ARTICLE 6 – Les Relations avec les entreprises adaptées et le secteur du travail protégé
L’entreprise s’engage à continuer de développer des partenariats avec des ESAT ou des EA suite à l’identification par le GESAT des prestations pouvant être sous-traitées par la société Néomarché: entretien des espaces verts, recyclage informatique, sourcing recrutement, courriers.
Chapitre 5 - Dispositions finales
Prise d'effet et durée de l'accord
Le présent accord est conclu pour une durée indéterminée et prendra effet à compter de sa signature.
Révision et dénonciation
Le présent accord pourra être révisé en tout ou partie par les parties signataires en cas d'évolution des dispositions légales, conventionnelles ou interprofessionnelles en vigueur ou dans l'hypothèse de changements fondamentaux susceptibles d'impacter l'organisation de la société Néomarché.
Cette demande doit être notifiée aux autres signataires par lettre recommandée avec accusé de réception. Cette lettre doit comporter les points concernés par la demande de révision et être accompagnée de propositions écrites. Dans un délai maximum de trois mois à compter de la demande de révision, les parties devront se rencontrer pour examiner les conditions de conclusion d'un éventuel avenant de révision.
Cet avenant donnera lieu aux mêmes formalités de publicité et de dépôt que celles accomplies lors de la signature du présent accord.

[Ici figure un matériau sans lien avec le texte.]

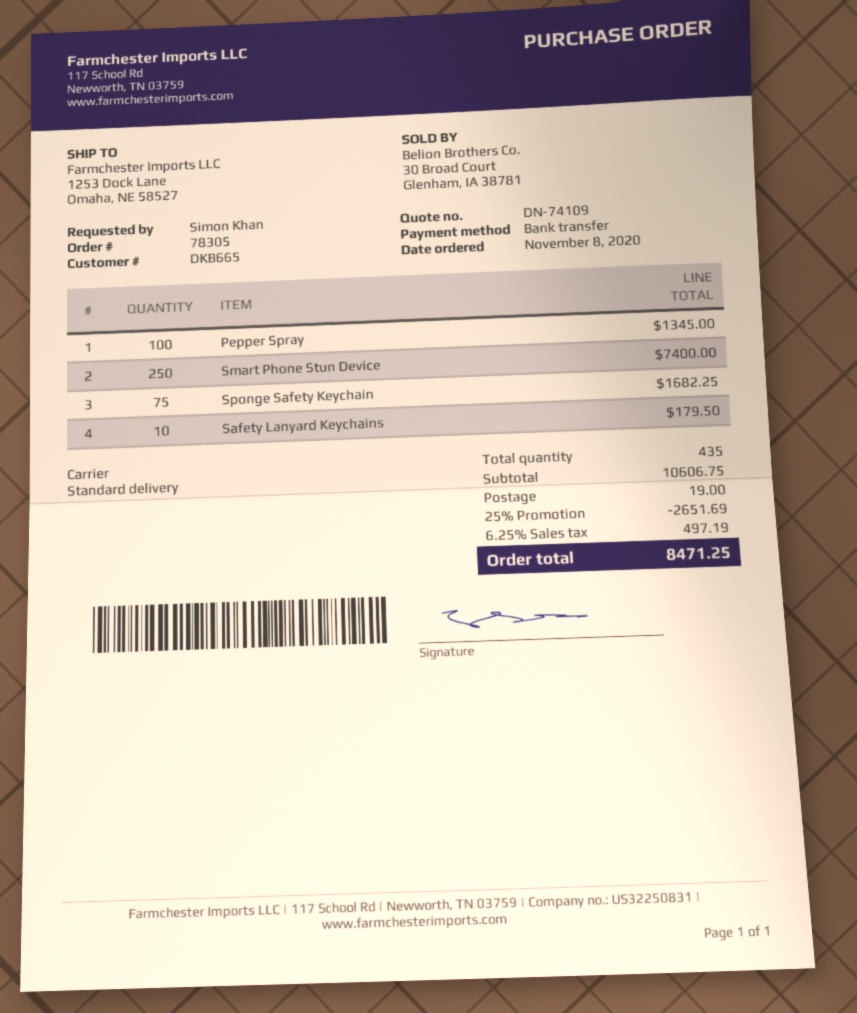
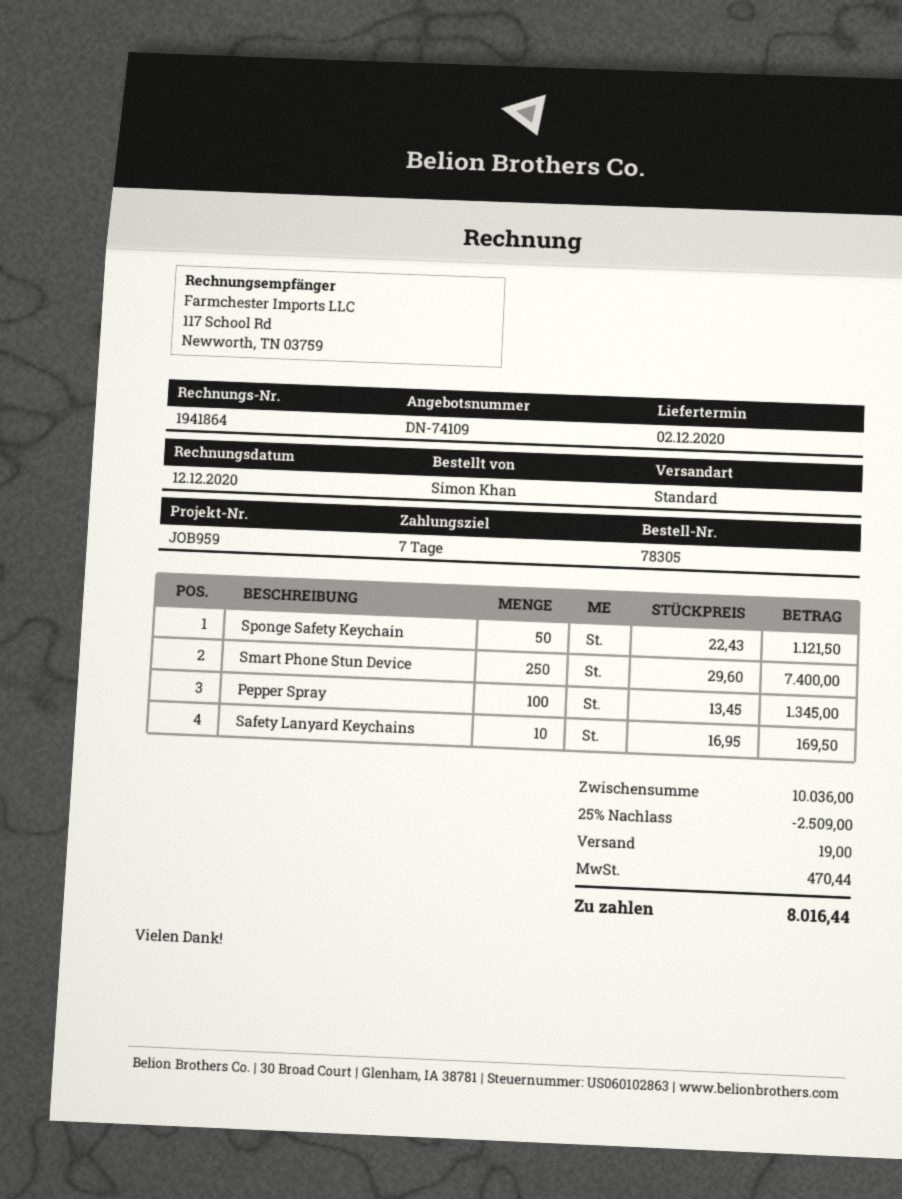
Sponge Safety Keychain: 75 for 1682.25 -> 50 for 1121.50
Safety Lanyard Keychains: 10 for 179.50 -> 10 for 169.50
subtotal: 10606.75 -> 10036.00
discount: 25% = 2651.69 -> 25% = 2509.00
tax: 497.19 -> 470.44
total: 8471.25 -> 8016.44

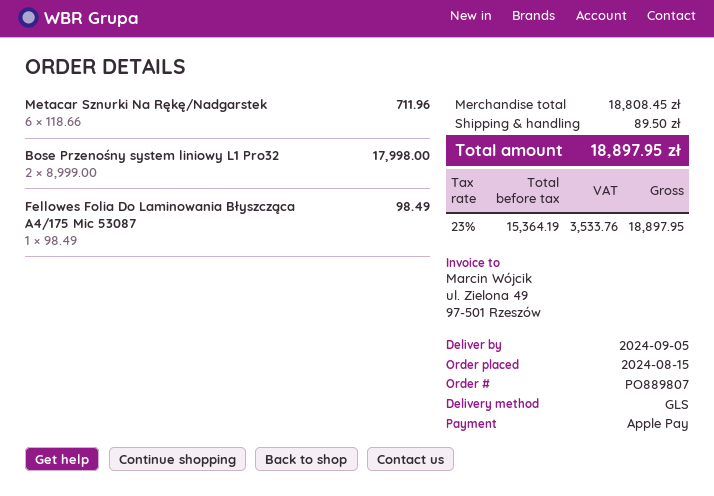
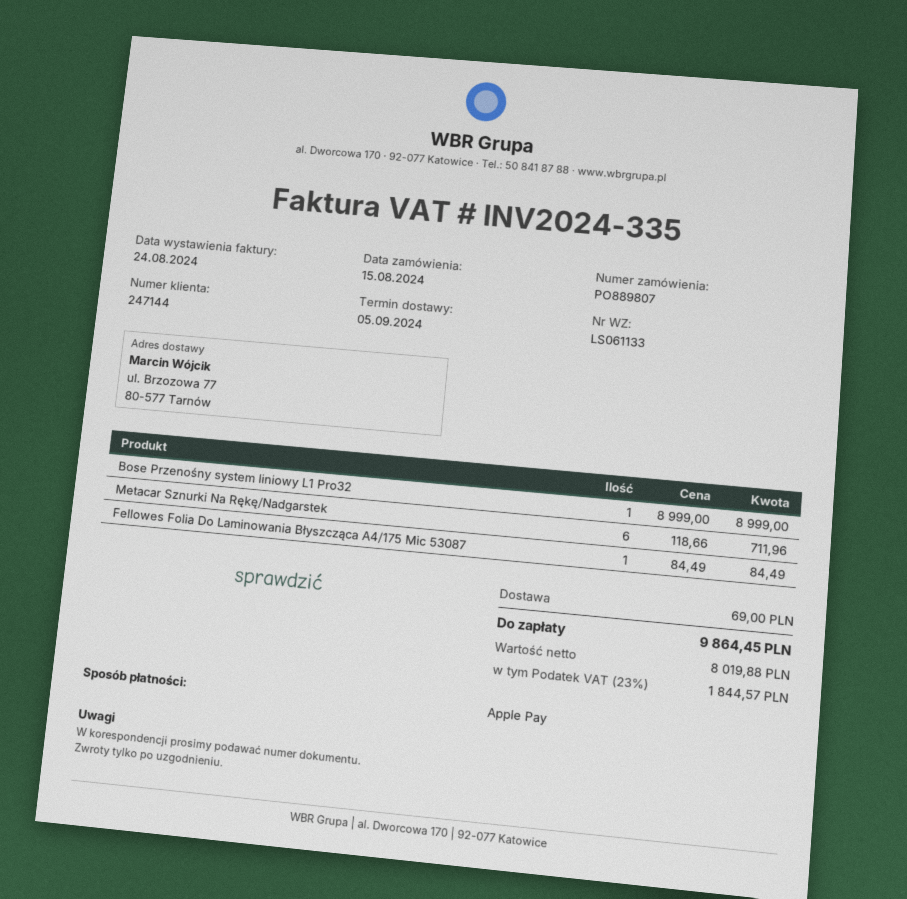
Bose Przenośny system liniowy L1 Pro32: 2 x 8999.00 = 17998.00 -> 1 x 8999.00 = 8999.00
Fellowes Folia Do Laminowania Błyszcząca A4/175 Mic 53087: 1 x 98.49 = 98.49 -> 1 x 84.49 = 84.49
shipping: 89.50 -> 69.00
net: 15364.19 -> 8019.88
tax: 23% = 3533.76 -> 23% = 1844.57
total: 18897.95 -> 9864.45

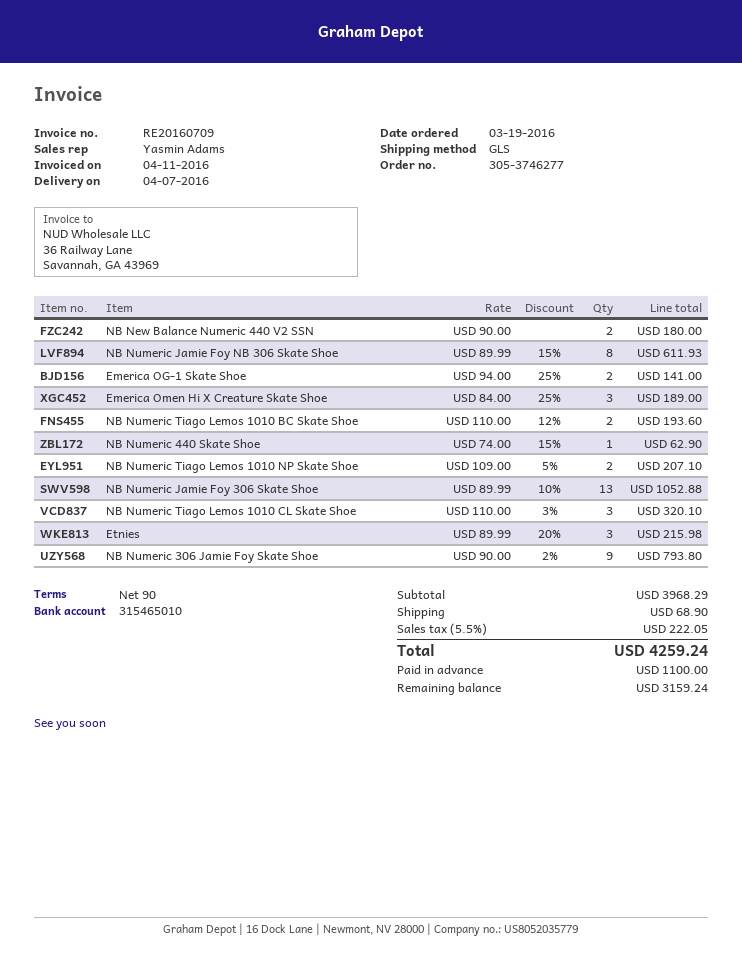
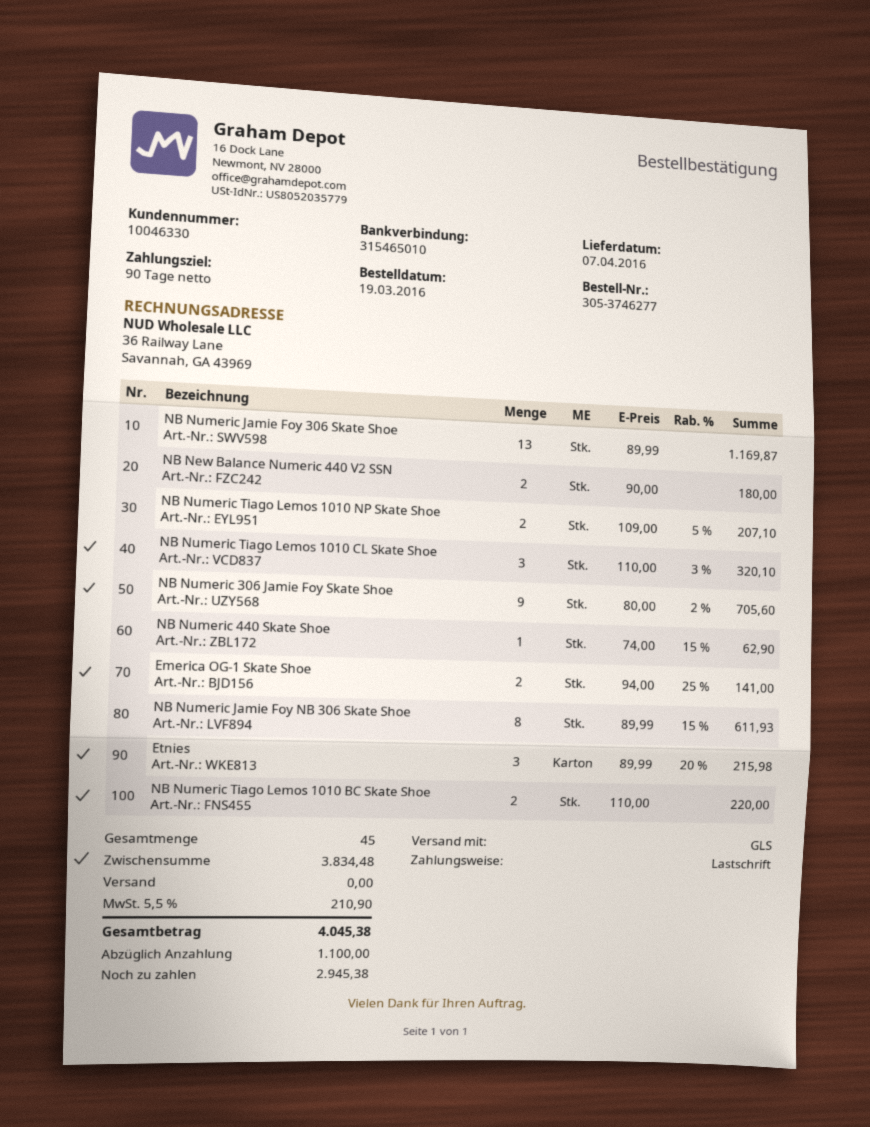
Emerica Omen Hi X Creature Skate Shoe: 3 x 84.00 - 25% = 189.00 -> none
NB Numeric Tiago Lemos 1010 BC Skate Shoe: 2 x 110.00 - 12% = 193.60 -> 2 x 110.00 = 220.00
NB Numeric Jamie Foy 306 Skate Shoe: 13 x 89.99 - 10% = 1052.88 -> 13 x 89.99 = 1169.87
NB Numeric 306 Jamie Foy Skate Shoe: 9 x 90.00 - 2% = 793.80 -> 9 x 80.00 - 2% = 705.60
subtotal: 3968.29 -> 3834.48
shipping: 68.90 -> 0.00
tax: 5.5% = 222.05 -> 5.5% = 210.90
total: 4259.24 -> 4045.38
balance: 3159.24 -> 2945.38

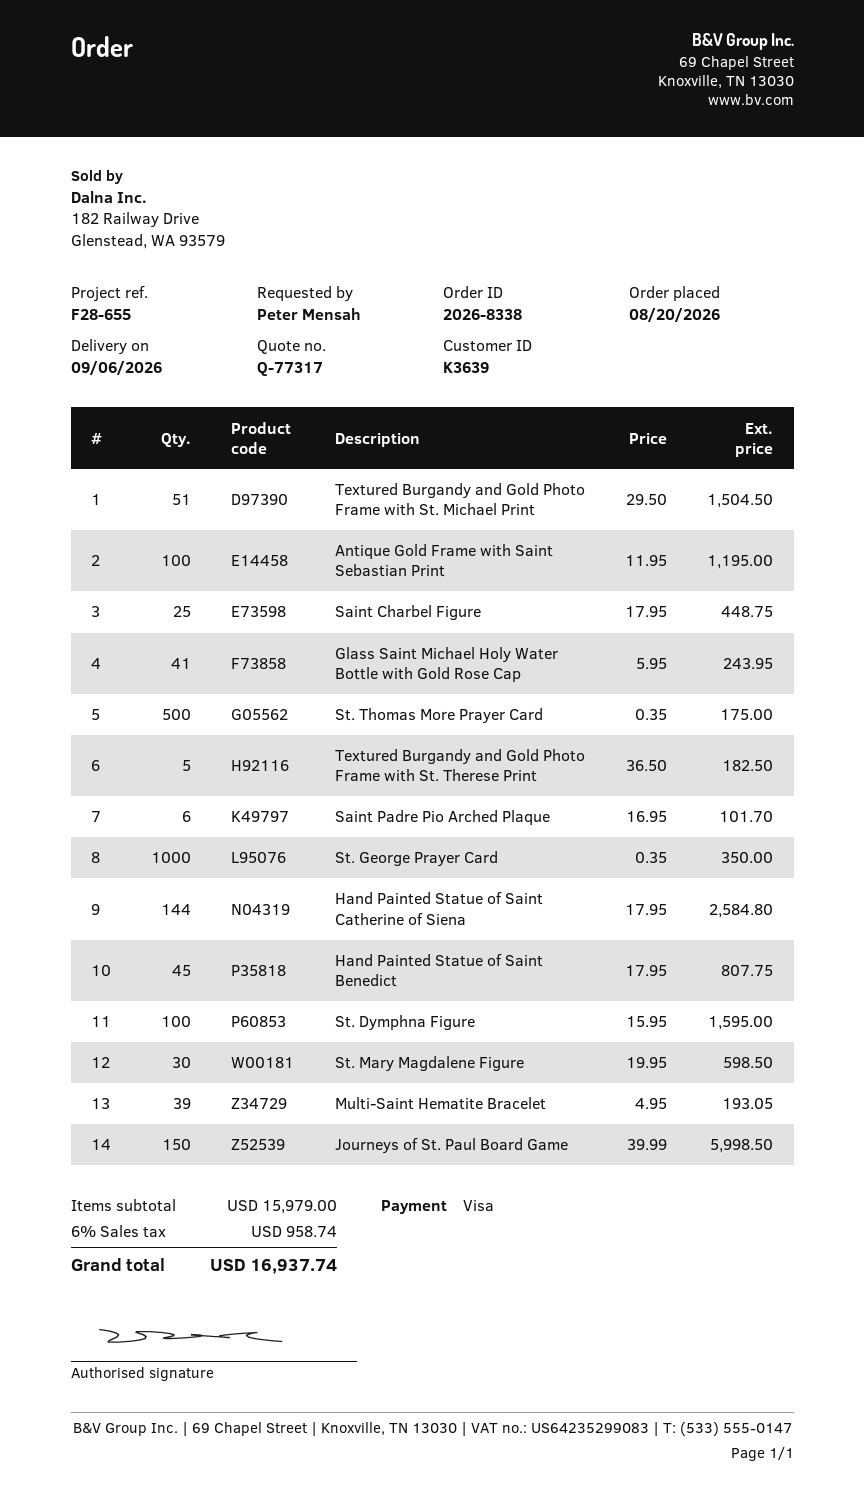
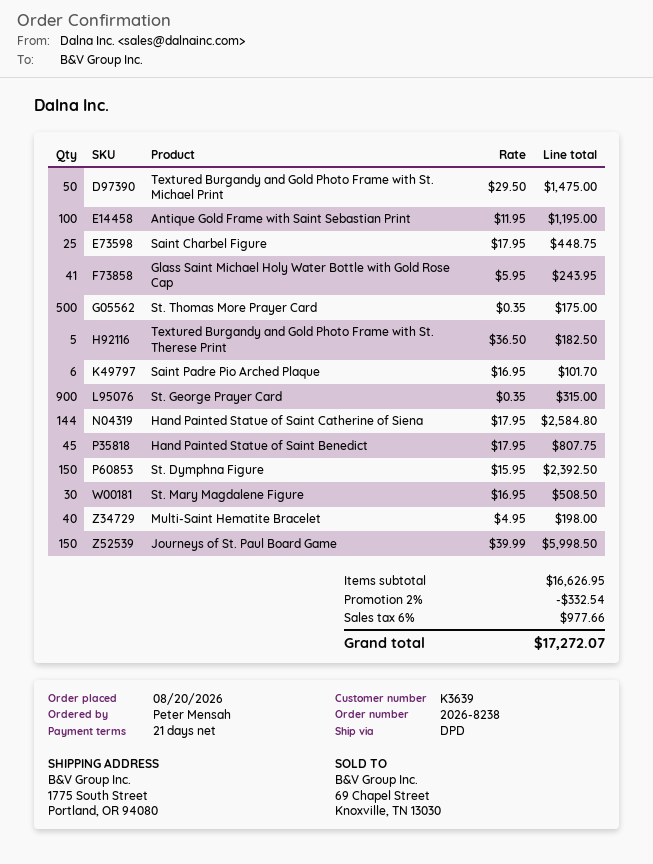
order number: 2026-8338 -> 2026-8238
Textured Burgandy and Gold Photo Frame with St. Michael Print: 51 x 29.50 = 1504.50 -> 50 x 29.50 = 1475.00
St. George Prayer Card: 1000 x 0.35 = 350.00 -> 900 x 0.35 = 315.00
St. Dymphna Figure: 100 x 15.95 = 1595.00 -> 150 x 15.95 = 2392.50
St. Mary Magdalene Figure: 30 x 19.95 = 598.50 -> 30 x 16.95 = 508.50
Multi-Saint Hematite Bracelet: 39 x 4.95 = 193.05 -> 40 x 4.95 = 198.00
subtotal: 15979.00 -> 16626.95
discount: none -> 2% = 332.54
tax: 6% = 958.74 -> 6% = 977.66
total: 16937.74 -> 17272.07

Le présent accord pourra être dénoncé par l'une ou l'autre des parties signataires, après un préavis de 3 mois qui courra à la suite de l'envoi d'une lettre recommandée à toutes les parties signataire.
Suivi du présent accord
Afin de vérifier l'évolution en matière de transmission des savoirs et des compétences et en matière d'égalité hommes femmes au sein de l'entreprise et le respect des engagements pris dans le cadre de cet accord, les parties signataires conviennent que chaque année, au cours de la réunion consacrée à la négociation annuelle obligatoire, la société Néomarché présentera aux organisations syndicales présentes les indicateurs leur permettant de connaître la situation et l'évolution des actions visées dans le présent accord. Ces éléments seront également accessible par le biais de la Base de Données Economiques et Sociales.
Dépôt
Le présent accord sera notifié à l’ensemble des organisations syndicales représentatives par la partie la plus diligente.
Une copie du présent accord sera affichée sur le panneau d’affichage de chaque établissement.
Ce même accord ainsi que les pièces accompagnant le dépôt seront déposés par le représentant légal de l’entreprise sur la plateforme de téléprocédure du ministère du travail.
L’accord est également déposé au Greffe du Conseil de Prud’hommes compétent et transmis le cas échéant à la Commission paritaire permanente de négociation et d’interprétation de la Branche.